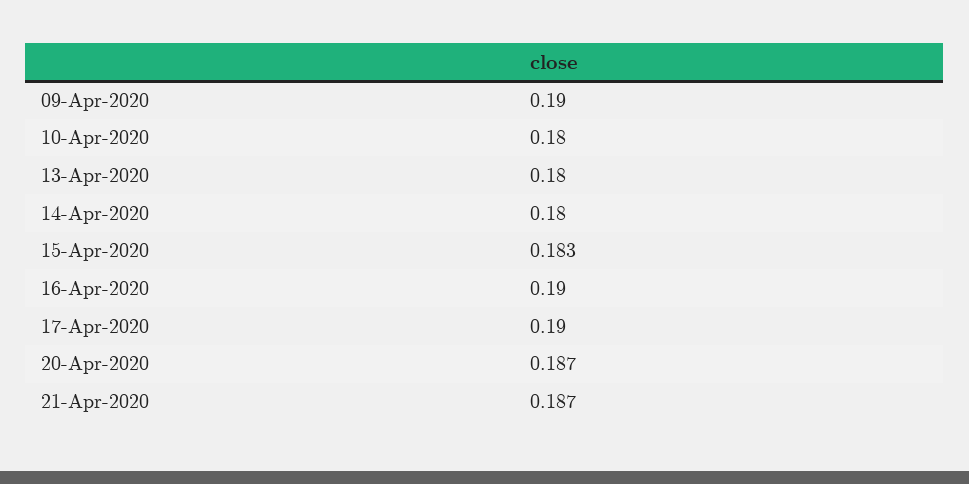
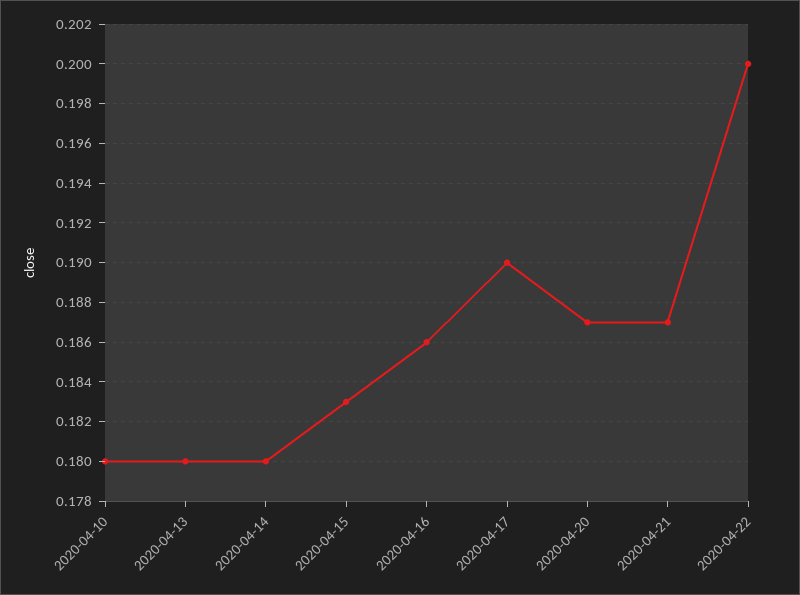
09-Apr-2020: 0.19 -> none
16-Apr-2020: 0.19 -> 0.186
2020-04-22: none -> 0.2

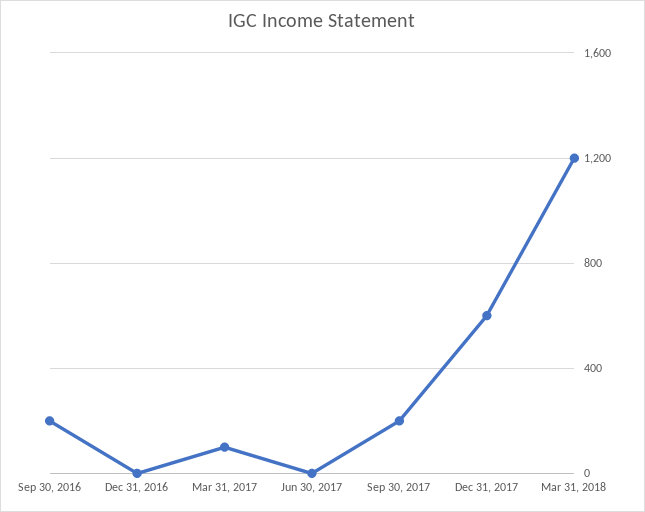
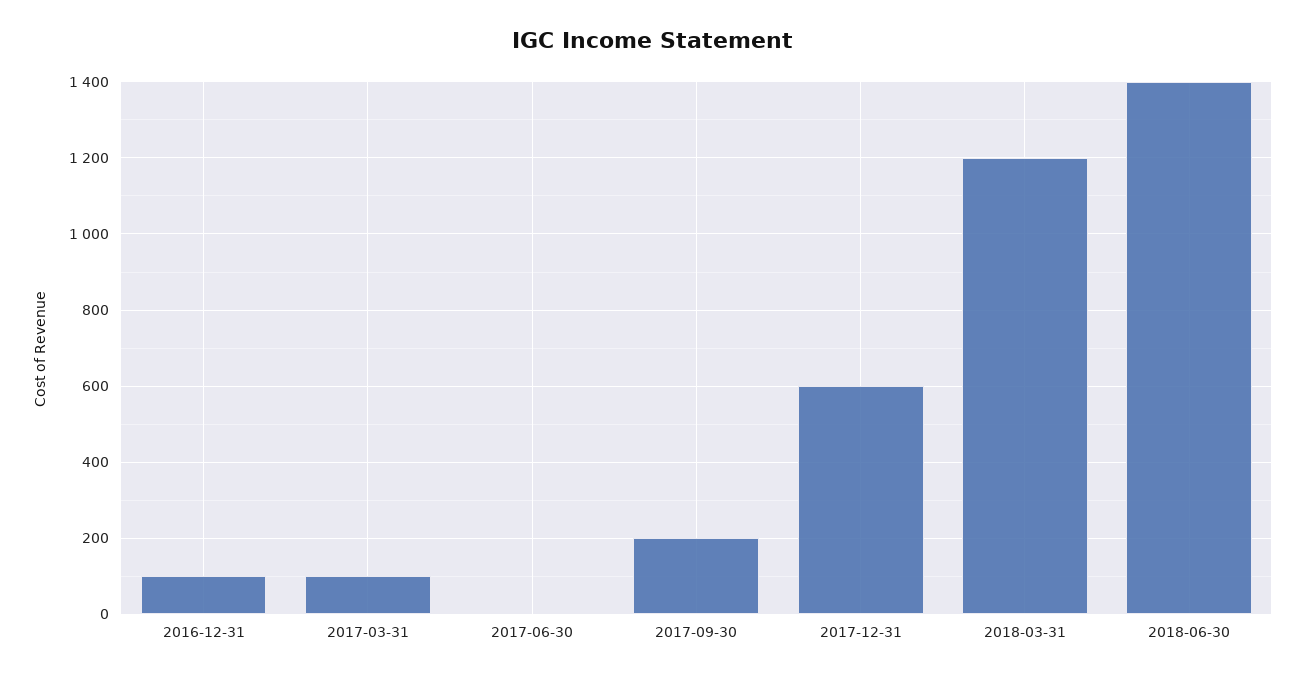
Sep 30, 2016: 200 -> none
Dec 31, 2016: 0 -> 100
2018-06-30: none -> 1400

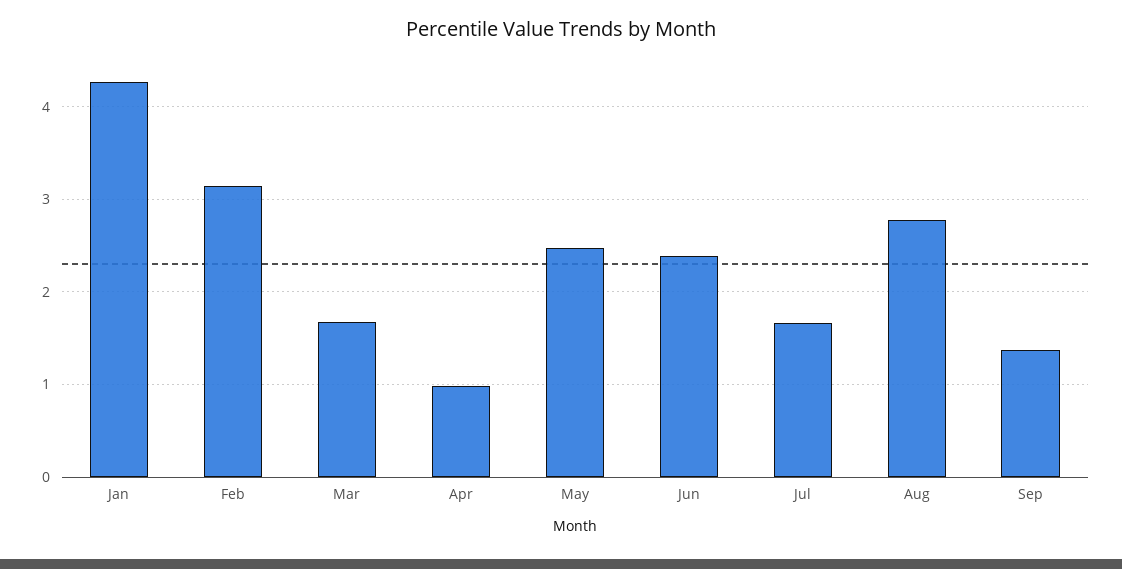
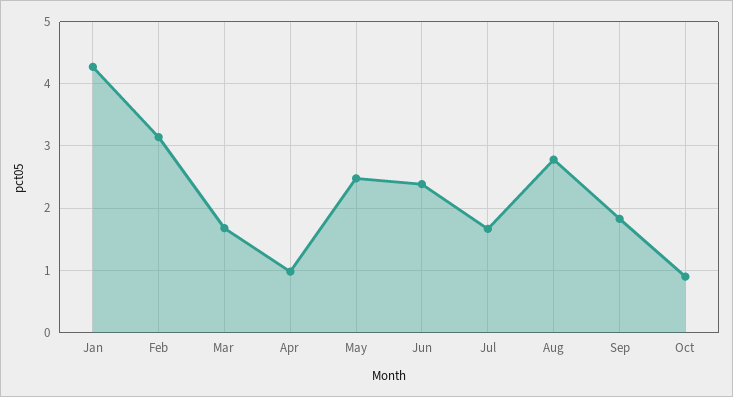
Sep: 1.4 -> 1.8
Oct: none -> 0.9

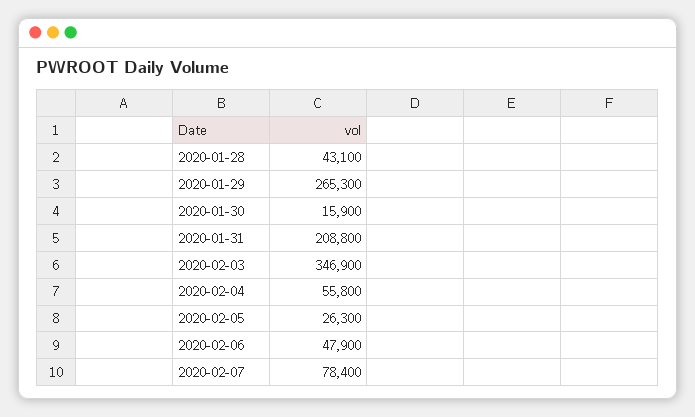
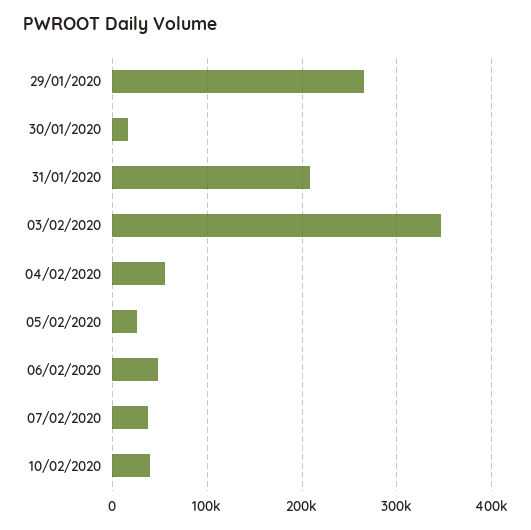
2020-01-28: 43100 -> none
2020-02-07: 78400 -> 40000
10/02/2020: none -> 40000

····················

Exercise brief:
Each line of the material above should be set down exactly, with no pictures.

Solution to the problem:
09-Apr-2020: 0.19 -> none
16-Apr-2020: 0.19 -> 0.186
2020-04-22: none -> 0.2

Sep 30, 2016: 200 -> none
Dec 31, 2016: 0 -> 100
2018-06-30: none -> 1400

Sep: 1.4 -> 1.8
Oct: none -> 0.9

2020-01-28: 43100 -> none
2020-02-07: 78400 -> 40000
10/02/2020: none -> 40000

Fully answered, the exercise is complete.